WINTER 2015 LRCCS NOON LECTURE SERIES - Ronald Egan

The Double Life of Hong Mai 洪邁  (1123-1202): A Hanlin Academician and His Supernatural TalesTuesday, March 31, 12-1pmRoom 1636 School of Social Work Building

The Double Life of Hong Mai 洪邁  
(1123-1202): A Hanlin Academician and His Supernatural Tales

Tuesday, March 31, 12-1pm
Room 1636 School of Social Work Building

Ronald Egan
Professor of Sinology
Department of East Asian Languages and Cultures
Stanford University


Hong Mai’s massive Yijian zhi 夷堅志 has often been mined by scholars for what its thousands of stories reveal about Song dynasty popular religion and social history. But Yijian zhi has less frequently been studied on its own terms as tales of encounters with the “strange” that circulated in Hong Mai’s world and were filtered through his hands as he collected, wrote them down, and arranged to have them printed. The collection takes on new interest when we think it this way, as the pastime of an eminent court literatus and historian, as well as a publication project that stretched over forty years in thirty-two installments and apparently catered to an acute thirst for such stories among contemporary readers.

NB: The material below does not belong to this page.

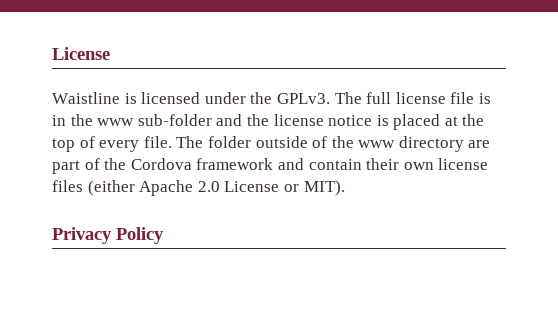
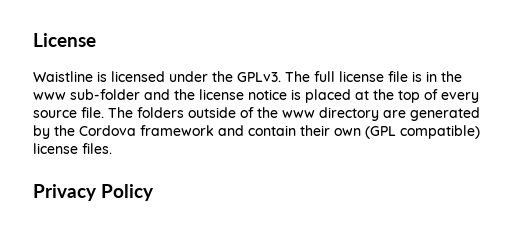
- The full license file is in the www sub-folder and the license notice is placed at the top of every file.
+ The full license file is in the www sub-folder and the license notice is placed at the top of every source file.
- The folder outside of the www directory are part of the Cordova framework and contain their own license files (either Apache 2.0 License or MIT).
+ The folders outside of the www directory are generated by the Cordova framework and contain their own (GPL compatible) license files.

The talk will discuss the misgivings Hong Mai’s colleagues had about his activity as recorder and publisher of these tales that mostly feature the horror and retribution inflicted by supernatural beings (ghosts, animal-demons, local gods, etc.) upon merchant-class persons and low level provincial bureaucrats. The apparent contradiction between Hong Mai’s official eminence and his avid collection of marvel tales (Hong’s “double life”) is significant for the way it calls into question some of our assumptions about high Confucian culture in the imperial period. The discrepancy is also helpful for understanding the nature of the material we find in Yijian zhi and for trying to account for Hong Mai’s self-acknowledged obsession with it.
 
Ronald Egan is Professor of Sinology in the Department of East Asian Languages and Cultures at Stanford University. His research is on Tang and Song period poetry, aesthetics, and literary culture.
 He is the author of The Problem of Beauty: Aesthetic Thought and Pursuits in Northern Song Dynasty China(2006), and the translator of selected essays from Qian Zhongshu’s Guanzhui bian, which appeared as Limited Views: Essays on Ideas and Letters by Qian Zhongshu (1998). His newest book, The Burden of Female Talent: The Poet Li Qingzhao and Her History in China, was published by the Asia Center at Harvard University in 2013.